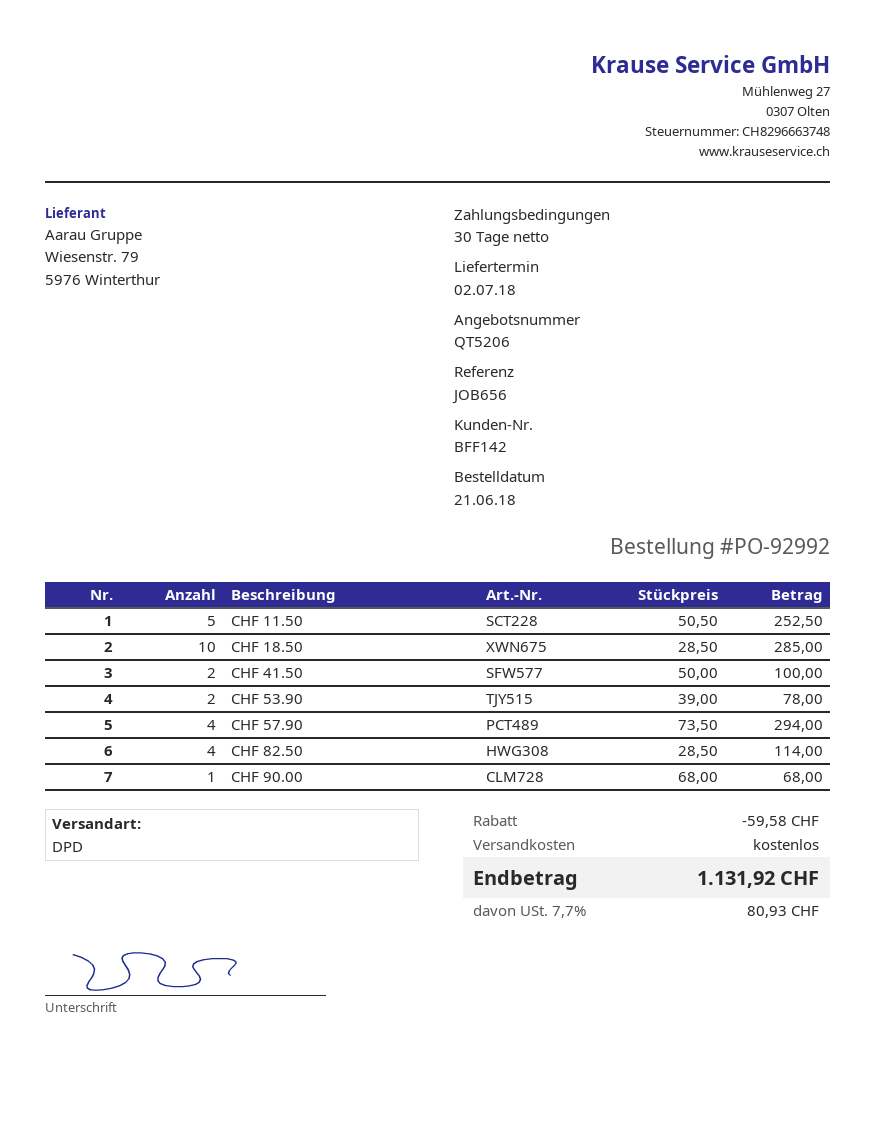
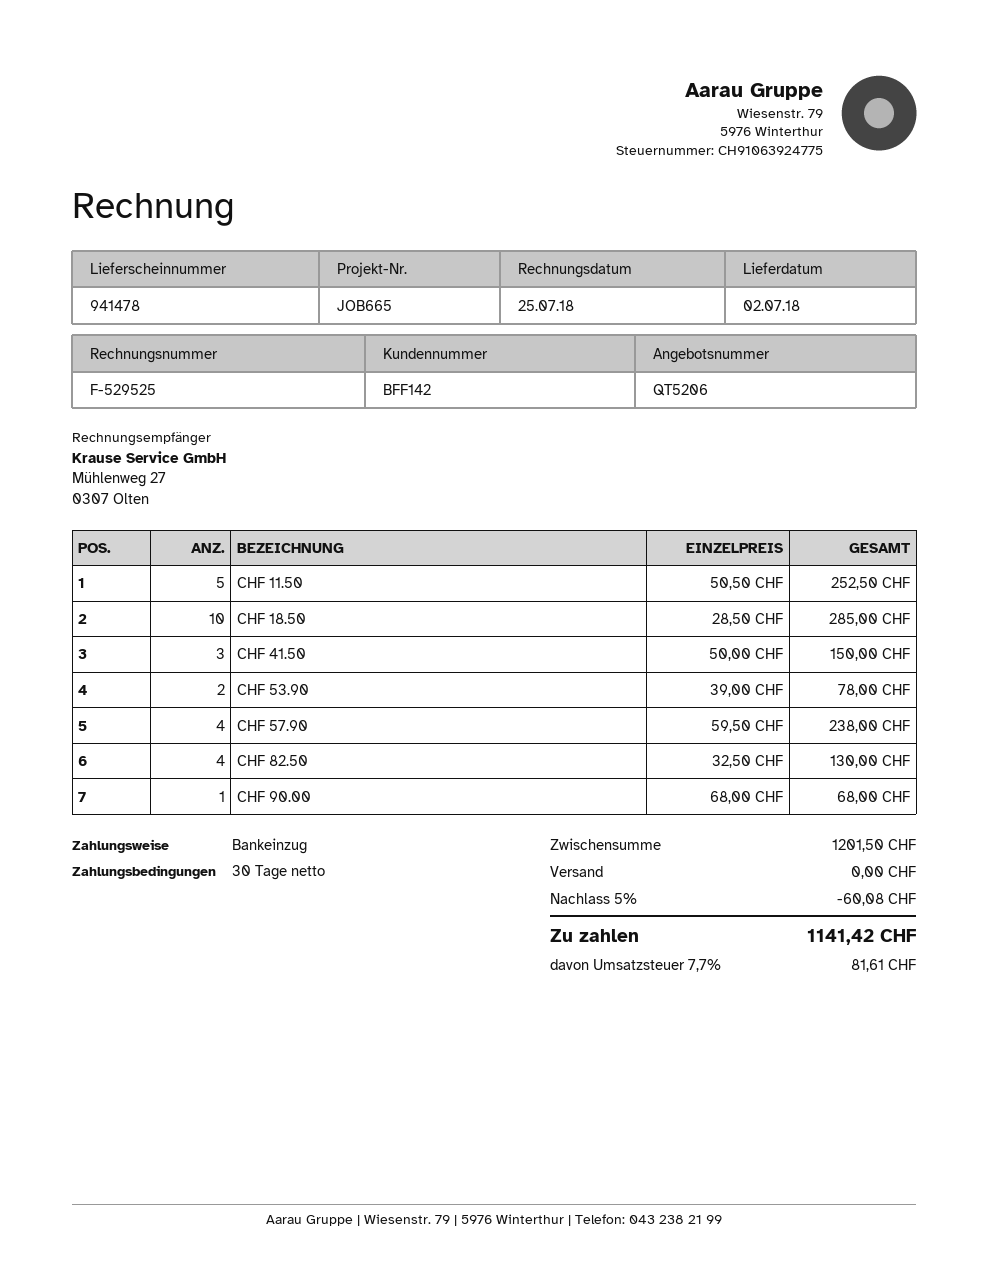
reference: JOB656 -> JOB665
CHF 41.50: 2 x 50.00 = 100.00 -> 3 x 50.00 = 150.00
CHF 57.90: 4 x 73.50 = 294.00 -> 4 x 59.50 = 238.00
CHF 82.50: 4 x 28.50 = 114.00 -> 4 x 32.50 = 130.00
discount: 59.58 -> 60.08
tax: 7.7% = 80.93 -> 7.7% = 81.61
total: 1131.92 -> 1141.42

·····

→ Required action: With no pictures included, write out the entries exactly.

→ Solved problem:
reference: JOB656 -> JOB665
CHF 41.50: 2 x 50.00 = 100.00 -> 3 x 50.00 = 150.00
CHF 57.90: 4 x 73.50 = 294.00 -> 4 x 59.50 = 238.00
CHF 82.50: 4 x 28.50 = 114.00 -> 4 x 32.50 = 130.00
discount: 59.58 -> 60.08
tax: 7.7% = 80.93 -> 7.7% = 81.61
total: 1131.92 -> 1141.42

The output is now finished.